これは @SafeVarargs を使う条件の1つです。static でも OK です。

つまり、m メソッドをオーバーライドして 安全ではない操作 を実行する … ということがないようにですね。

それでは、修正した Foo クラスをコンパイルしてみましょう。

> javac -Xlint:unchecked Foo.java
 <エラー、警告なし>

無事に、警告なしでコンパイルができました。

ただし、警告が出るからといって、安易に @SafeVarargs を使うことはやめたほうがよいでしょう。

  • 本当に警告を抑止してよいのか?
  • メソッドのパラメータ定義を変更して改善できないか?

などをよく検討して、どうしても必要であれば @SafeVarargs を使いましょう。

安全ではない操作の例

安全ではない操作のコード例です。

public class Bar {
    public static List<String>[] m(List<String>... args) {
        if (0 < args.length) {
            Object[] objects = args;
            objects[args.length - 1] = List.of(123);
        }

        return args;
    }
}

この Bar クラスの m メソッドは、意図的に 安全ではない操作 をしています。
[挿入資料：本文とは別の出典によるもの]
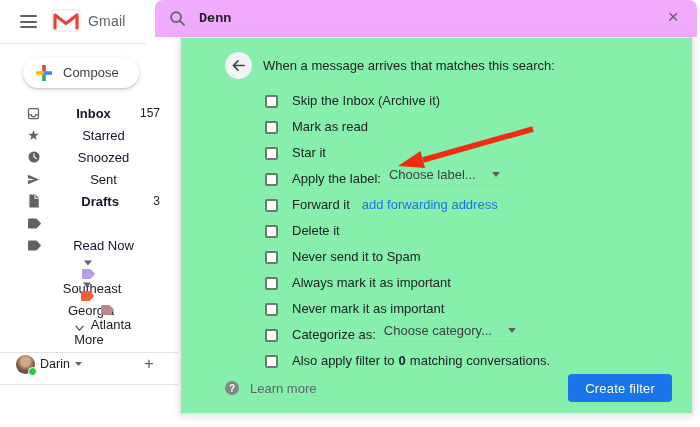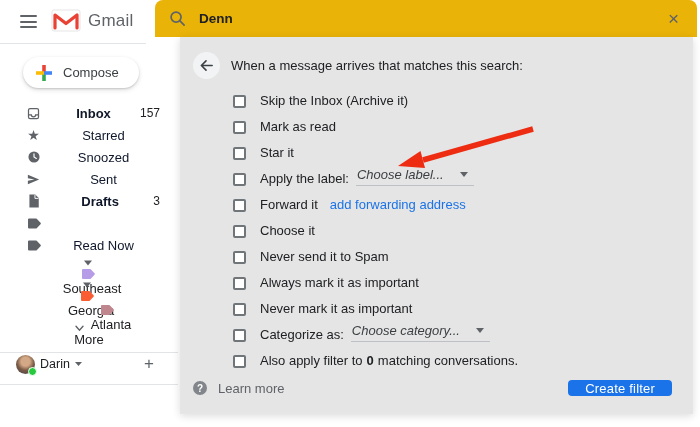--- a/index.html
+++ b/index.html
@@ -6,25 +6,25 @@
   body{
     width:700px;height:427px;position:relative;overflow:hidden;background:#fff;
     font-family:"Liberation Sans","DejaVu Sans",sans-serif;color:#202124;
     -webkit-font-smoothing:antialiased;
   }
   
   .hamburger{position:absolute;left:20px;top:15px;width:17px;height:13px;
     display:flex;flex-direction:column;justify-content:space-between;cursor:pointer;}
   .hamburger span{display:block;height:2px;background:#5f6368;border-radius:1px;}
   .logo{position:absolute;left:51px;top:9px;display:flex;align-items:center;gap:7px;}
-  .logo-text{font-size:17px;color:#5f6368;letter-spacing:.2px;}
+  .logo-text{font-size:14px;color:#5f6368;letter-spacing:.2px;}
   
   .search-bar{position:absolute;left:155px;top:0;width:542px;height:37px;
-    background:#eab308;border-radius:8px 8px 0 0;display:flex;align-items:center;
-    padding:8px 14px;box-sizing:border-box;}
+    background:#f0abfc;border-radius:8px 8px 0 0;display:flex;align-items:center;
+    padding:8px 14px;box-sizing:border-box;font-family:Liberation Mono, monospace;}
   .search-text{font-size:13.5px;font-weight:700;color:#202124;margin-left:13px;flex:1;}
   .search-close{font-size:19px;color:#5f6368;line-height:1;cursor:pointer;padding:0 4px;}
   
   .sb-top-divider{position:absolute;left:0;top:43px;width:146px;height:1px;background:#e2e4e7;}
   .sidebar{position:absolute;left:0;top:44px;width:178px;height:383px;}
   .compose{position:absolute;left:23px;top:13px;height:31px;display:inline-flex;align-items:center;
     gap:11px;background:#fff;border-radius:16px;padding:0 20px 0 13px;
     box-shadow:0 1px 2px rgba(0,0,0,.15),0 2px 5px rgba(0,0,0,.12);cursor:pointer;}
   .compose-label{font-size:13px;font-weight:500;color:#3c4043;}
   .nav{position:absolute;left:0;top:58px;right:0;}
@@ -42,43 +42,43 @@
   .user-row{position:absolute;left:0;top:307px;right:8px;height:26px;display:flex;
     align-items:center;padding:0 16px;cursor:pointer;}
   .avatar{width:19px;height:19px;border-radius:50%;position:relative;flex:0 0 19px;
     background:radial-gradient(circle at 50% 35%,#d3a886 0 28%,#7a5a46 55%,#43404c 100%);}
   .presence{position:absolute;right:-2px;bottom:-2px;width:7px;height:7px;border-radius:50%;
     background:#27c93f;border:1.5px solid #fff;}
   .user-name{font-size:12.5px;color:#202124;margin-left:5px;}
   .user-caret{margin-left:5px;}
   .sb-plus{margin-left:auto;font-size:17px;color:#5f6368;font-weight:400;cursor:pointer;}
   
-  .dialog{position:absolute;left:180px;top:37px;width:513px;height:377px;background:#e5e5e5;
+  .dialog{position:absolute;left:180px;top:37px;width:513px;height:377px;background:#86efac;
     border:1px solid #e4e6e8;box-sizing:border-box;
-    box-shadow:0 2px 8px rgba(0,0,0,.14);padding-top:12px;}
+    box-shadow:0 2px 8px rgba(0,0,0,.14);padding-top:12px;padding-left:32px;}
   .dlg-header{height:30px;margin:0 0 2px 12px;display:flex;align-items:center;}
   .back-btn{width:27px;height:27px;border-radius:50%;background:#f1f3f4;display:flex;
     align-items:center;justify-content:center;cursor:pointer;flex:0 0 27px;}
   .dlg-title{font-size:13px;color:#202124;margin-left:11px;}
   .opt-row{height:26px;display:flex;align-items:flex-end;padding-left:18px;margin-left:34px;}
   .checkbox{width:13px;height:13px;box-sizing:border-box;border:2px solid #70757a;
     border-radius:2px;background:#fff;margin-right:14px;flex:0 0 13px;cursor:pointer;}
   .opt-label{font-size:13px;color:#202124;}
   .dropdown{display:inline-flex;align-items:center;margin-left:7px;padding:0 6px 3px 1px;
     border-bottom:1px solid #bdc1c6;cursor:pointer;}
-  .dropdown .dd-text{font-size:13px;color:#3c4043;font-style:italic;}
+  .dropdown .dd-text{font-size:13px;color:#3c4043;}
   .dropdown svg{margin-left:16px;}
   .link{font-size:13px;margin-left:12px;cursor:pointer;}
   .b0{font-weight:700;margin:0 4px;}
   .dlg-footer{margin-top:6px;height:28px;display:flex;align-items:center;padding:0 20px 0 12px;}
   .help-circle{width:14px;height:14px;border-radius:50%;background:#82858a;color:#fff;
     font-size:10px;font-weight:700;display:flex;align-items:center;justify-content:center;
     cursor:pointer;flex:0 0 14px;}
   .learn-more{font-size:13px;color:#5f6368;margin-left:11px;cursor:pointer;}
-  .create-btn{margin-left:auto;height:16px;border:none;border-radius:4px;color:#fff;
+  .create-btn{margin-left:auto;height:28px;border:none;border-radius:4px;color:#fff;
     font-size:13px;font-weight:500;font-family:inherit;padding:0 17px;cursor:pointer;
     letter-spacing:.2px;}
   
   .arrow-overlay{position:absolute;left:390px;top:120px;width:152px;height:54px;
     z-index:10;pointer-events:none;}
 </style>
 </head>
 <body>
 
 <div class="hamburger">
@@ -264,21 +264,21 @@
       </svg>
     </span>
   </div>
   <div class="opt-row">
     <span class="checkbox"></span>
     <span class="opt-label">Forward it</span>
     <span class="link" style="color: rgb(26, 115, 232);">add forwarding address</span>
   </div>
   <div class="opt-row">
     <span class="checkbox"></span>
-    <span class="opt-label">Choose it</span>
+    <span class="opt-label">Delete it</span>
   </div>
   <div class="opt-row">
     <span class="checkbox"></span>
     <span class="opt-label">Never send it to Spam</span>
   </div>
   <div class="opt-row">
     <span class="checkbox"></span>
     <span class="opt-label">Always mark it as important</span>
   </div>
   <div class="opt-row">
パラメータの args は List<String> の配列ですが、

Object[] objects = args;
objects[args.length - 1] = List.of(123); // List<String> 以外の型を代入!
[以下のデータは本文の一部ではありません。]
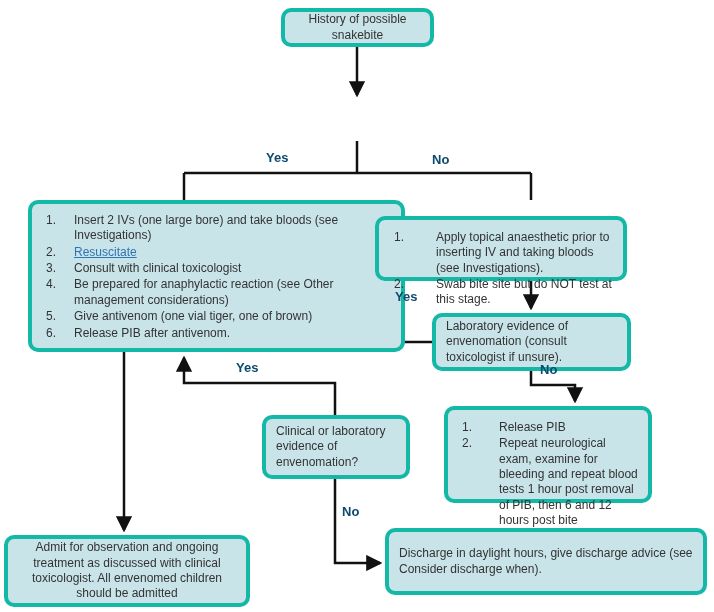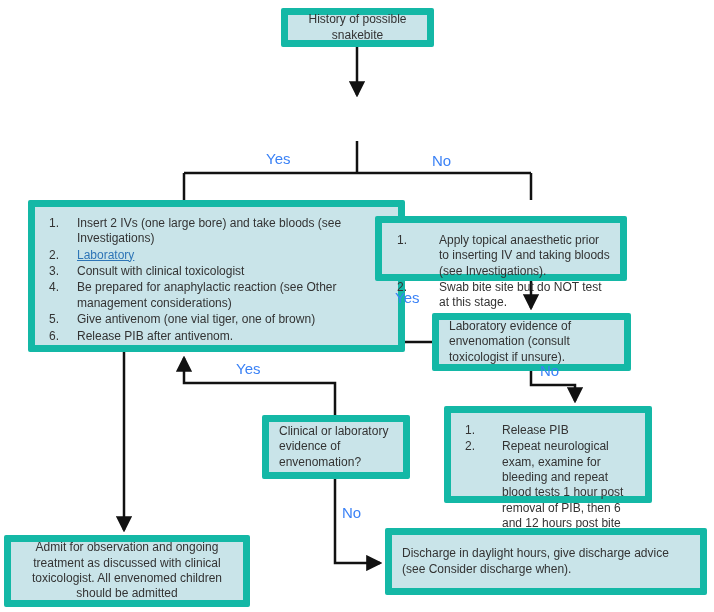--- a/index.html
+++ b/index.html
@@ -9,41 +9,41 @@
     background:#ffffff;
     font-family:"Liberation Sans", sans-serif;
     color:#333333;
     overflow:hidden;
   }
   #arrows{position:absolute;left:0;top:0;width:714px;height:612px;}
   .node{
     position:absolute;
     box-sizing:border-box;
     background:#c9e4e9;
-    border:7px solid #14b8a6;
-    border-radius:2px;
+    border:4px solid #14b8a6;
+    border-radius:10px;
     font-size:12px;
     line-height:1.28;
     color:#333333;
   }
   .node.center{display:flex;align-items:center;justify-content:center;text-align:center;padding:4px 10px;}
   .node.leftpad{display:flex;align-items:center;text-align:left;padding:5px 10px;}
   .node ol{list-style:none;margin:0;counter-reset:item;}
   .node li{counter-increment:item;display:grid;margin:1px 0;}
   .node li::before{content:counter(item) ".";}
   #node-yes-actions ol{padding:8px 8px 8px 14px;}
   #node-yes-actions li{grid-template-columns:28px 1fr;}
   #node-no-actions ol{padding:9px 8px 9px 15px;}
   #node-no-actions li{grid-template-columns:42px 1fr;}
   #node-release-pib ol{padding:9px 8px 9px 14px;}
   #node-release-pib li{grid-template-columns:37px 1fr;}
   .linktext{color:#2e75b6;text-decoration:underline;cursor:pointer;}
   .edge-label{
     position:absolute;
-    font-size:15px;font-weight:normal;color:#3b82f6;
+    font-size:13px;font-weight:bold;color:#0c4a6e;
     background:transparent;
   }
 </style>
 </head>
 <body>
 
 <div id="canvas">
 
   <svg id="arrows" viewBox="0 0 714 612" xmlns="http://www.w3.org/2000/svg">
     <defs>
@@ -78,21 +78,21 @@
     <span>History of possible snakebite</span>
   </div>
 
 
   <div class="node" id="node-yes-actions" style="left:28px;top:200px;width:377px;height:152px;">
     <ol>
       <li>
           <span>Insert 2 IVs (one large bore) and take bloods (see Investigations)</span>
         </li>
       <li>
-          <span class="linktext">Laboratory</span>
+          <span class="linktext">Resuscitate</span>
         </li>
       <li>
           <span>Consult with clinical toxicologist</span>
         </li>
       <li>
           <span>Be prepared for anaphylactic reaction (see Other management considerations)</span>
         </li>
       <li>
           <span>Give antivenom (one vial tiger, one of brown)</span>
         </li>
この操作で、List<Integer> 型のオブジェクトを代入しています。

それでは、Bar.m メソッドを使ってみましょう。

List<String>[] listArray = Bar.m(
        List.of("aaa"),
        List.of("bbb"),
        List.of("ccc")
);

try {
    System.out.println("-- listArray --");
    for (final var list : listArray) {
        if (!list.isEmpty()) {
            String str = list.get(0);
            System.out.println(str);
        }
    }
} catch (ClassCastException e) {
    System.out.println("ClassCastException!");
}

// 結果
// ↓
//-- listArray --
//aaa
//bbb
//ClassCastException!

使う側は、とくにおかしな操作はしていませんが、ClassCastException が発生してしまいました。
このように、ジェネリクス(総称型)の配列は、操作によっては安全でないことがあります。

そのため、警告が出る例 で見たように、Java のコンパイラが警告で知らせてくれているわけですね。